Así que me he escondido bajo la acera, con estas letras que no son mías, con estas manos habitadas por el viento.
Me he escondido llamándote a la medianoche cuando ya nadie se imagina la propia luz del sol y todos duermen y junto conmigo hay algunos de los que el sueño se burla.
Me he sentado justo detrás del sofá y han empezado a gemir los recuerdos, me he acurrucado debajo de la cama pero al suelo empiezan a caer las ropas y cuatro minutos después empiezan a caer las almas.
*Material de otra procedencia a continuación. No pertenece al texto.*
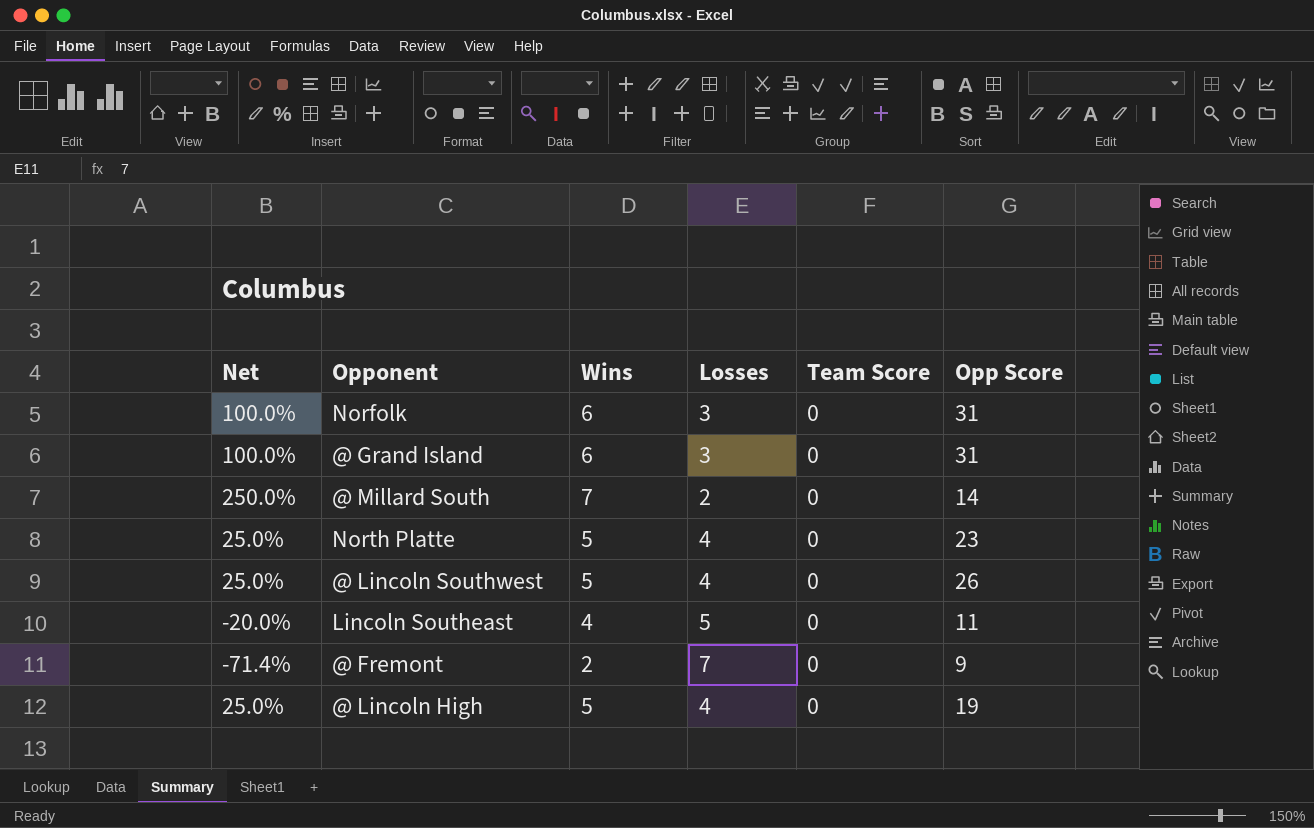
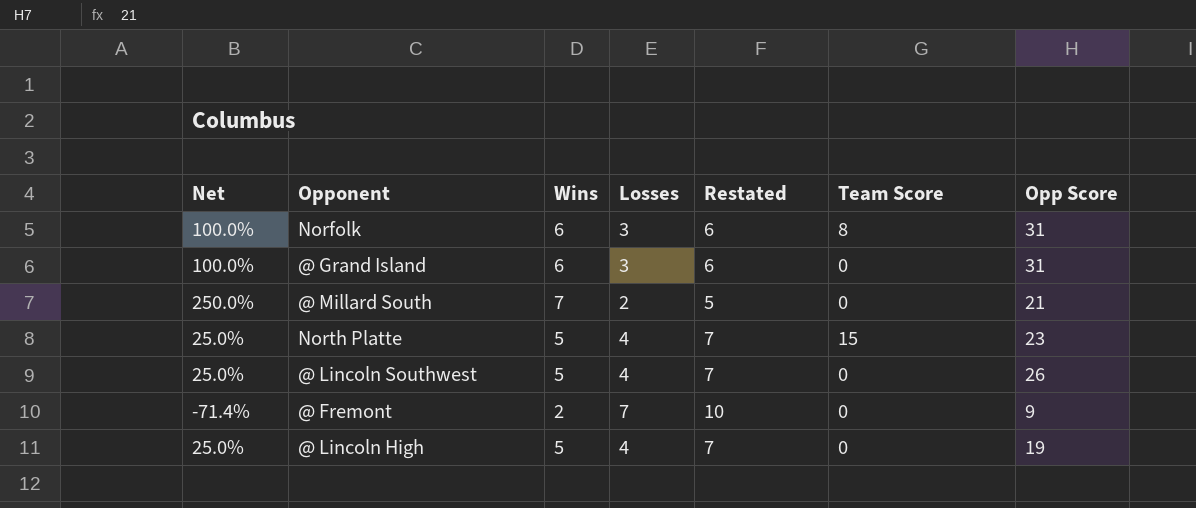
column Restated | formula: none -> [Losses] + 3
row Lincoln Southeast: -20.0% | 4 | 5 | 0 | 11 -> none
Norfolk | Team Score: 0 -> 8
@ Millard South | Opp Score: 14 -> 21
North Platte | Team Score: 0 -> 15

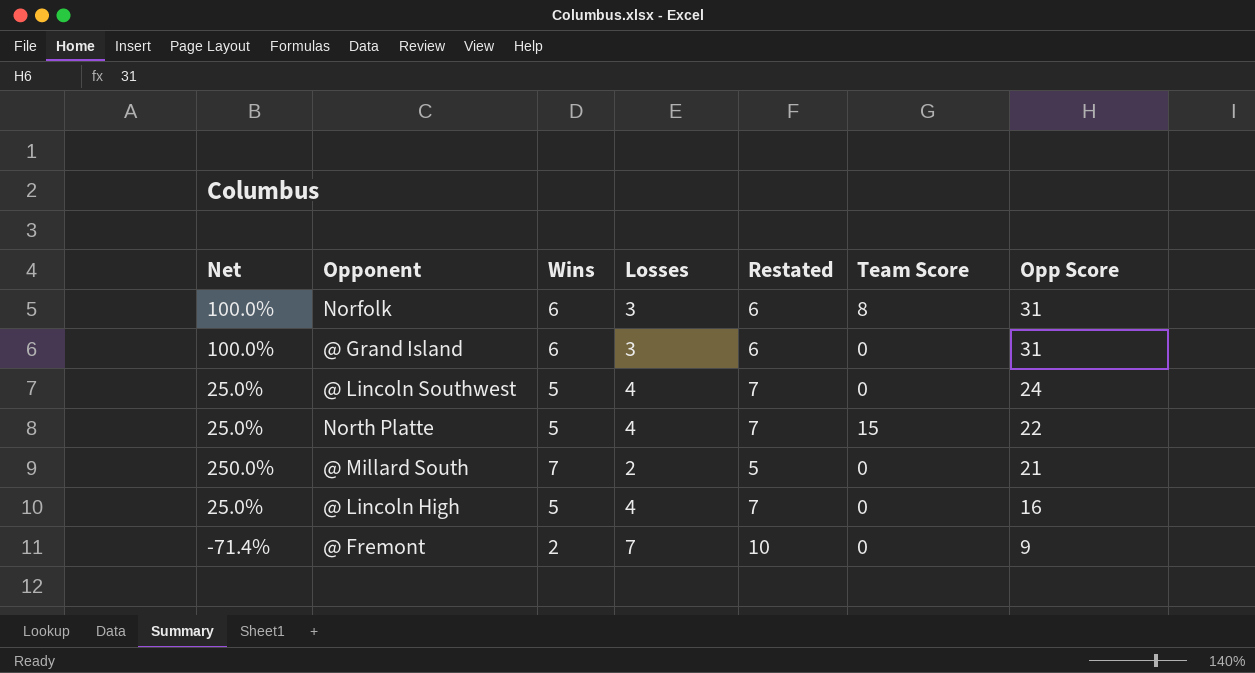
row order: none -> Opp Score descending
@ Lincoln Southwest | Opp Score: 26 -> 24
North Platte | Opp Score: 23 -> 22
@ Lincoln High | Opp Score: 19 -> 16

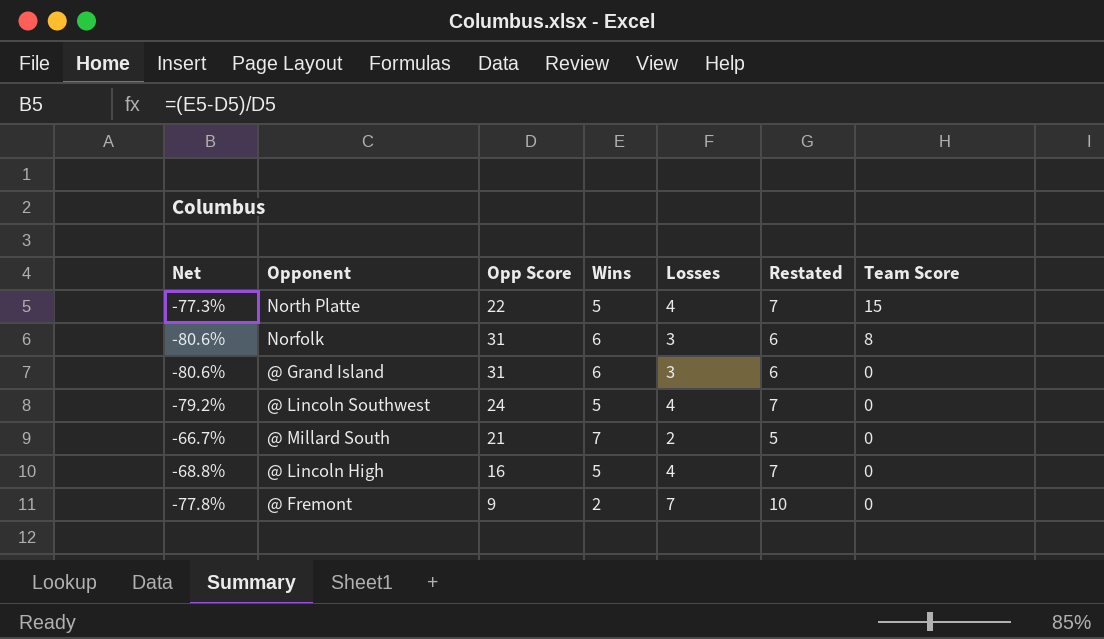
row order: Opp Score descending -> Team Score descending
column Net | formula: ([Wins] - [Losses]) / [Losses] -> ([Wins] - [Opp Score]) / [Opp Score]
column Opp Score | position: 7 -> 3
Y empieza el fin del mundo.
Así que mejor he ido a caminar, con el respaldo de que los recuerdos se queden donde habita la piel acariciada, la mejilla besada, la espalda arqueada, sin embargo, soy yo su casa y ellos míos, habitan en mí.
Así que no he podido ni esconderme ni ir a caminar, me he sentado en el sofá y puedo jurar que mi garganta ha sentido todo menos sed, que empezaron a crecerme raíces en las palmas de las manos y que en los dedos nacen y mueren flores o nazco y muero yo.
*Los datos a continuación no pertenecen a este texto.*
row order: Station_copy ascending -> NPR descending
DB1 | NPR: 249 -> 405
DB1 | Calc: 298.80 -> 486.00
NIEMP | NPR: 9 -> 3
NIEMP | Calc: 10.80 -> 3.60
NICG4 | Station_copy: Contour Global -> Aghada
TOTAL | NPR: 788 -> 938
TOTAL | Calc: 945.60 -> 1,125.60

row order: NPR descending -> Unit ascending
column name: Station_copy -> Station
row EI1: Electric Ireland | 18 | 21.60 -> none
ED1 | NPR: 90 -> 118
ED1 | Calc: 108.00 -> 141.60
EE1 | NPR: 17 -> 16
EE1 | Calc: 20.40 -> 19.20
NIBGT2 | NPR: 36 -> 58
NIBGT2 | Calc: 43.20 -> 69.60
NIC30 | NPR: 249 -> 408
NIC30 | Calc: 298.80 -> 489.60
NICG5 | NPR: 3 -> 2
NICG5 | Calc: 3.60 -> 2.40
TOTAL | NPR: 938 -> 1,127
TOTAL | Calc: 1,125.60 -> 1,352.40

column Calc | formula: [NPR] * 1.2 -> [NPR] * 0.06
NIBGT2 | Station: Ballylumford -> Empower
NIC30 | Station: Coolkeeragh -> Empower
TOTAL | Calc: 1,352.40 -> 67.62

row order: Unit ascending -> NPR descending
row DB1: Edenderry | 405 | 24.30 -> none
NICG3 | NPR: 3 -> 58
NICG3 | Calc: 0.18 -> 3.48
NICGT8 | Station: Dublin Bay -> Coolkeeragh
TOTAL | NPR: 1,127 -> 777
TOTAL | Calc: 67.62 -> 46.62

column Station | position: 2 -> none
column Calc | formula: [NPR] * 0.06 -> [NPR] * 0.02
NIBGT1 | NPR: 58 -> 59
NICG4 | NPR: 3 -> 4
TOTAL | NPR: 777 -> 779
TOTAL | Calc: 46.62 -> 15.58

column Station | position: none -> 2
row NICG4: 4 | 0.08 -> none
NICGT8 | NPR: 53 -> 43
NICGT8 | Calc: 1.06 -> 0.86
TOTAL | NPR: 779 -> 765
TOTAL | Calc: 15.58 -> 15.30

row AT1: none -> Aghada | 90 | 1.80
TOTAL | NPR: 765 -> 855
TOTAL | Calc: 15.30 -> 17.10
Que al recostarme en la cama la espera nunca se hace larga y han reventado más de mil aromas al besar la pelvis de quien se tiñe de azul los labios.
Y cuando llega el fin, cuando pasan dos minutos y el sexo proclama el límite, los recuerdos se reinventan y suena la melodía: se escucha el paso de una hoja a otra. El libro impreso treinta años atrás es dueño ahora de quien da la última bocanada de aire para implorar al mundo una muerte más.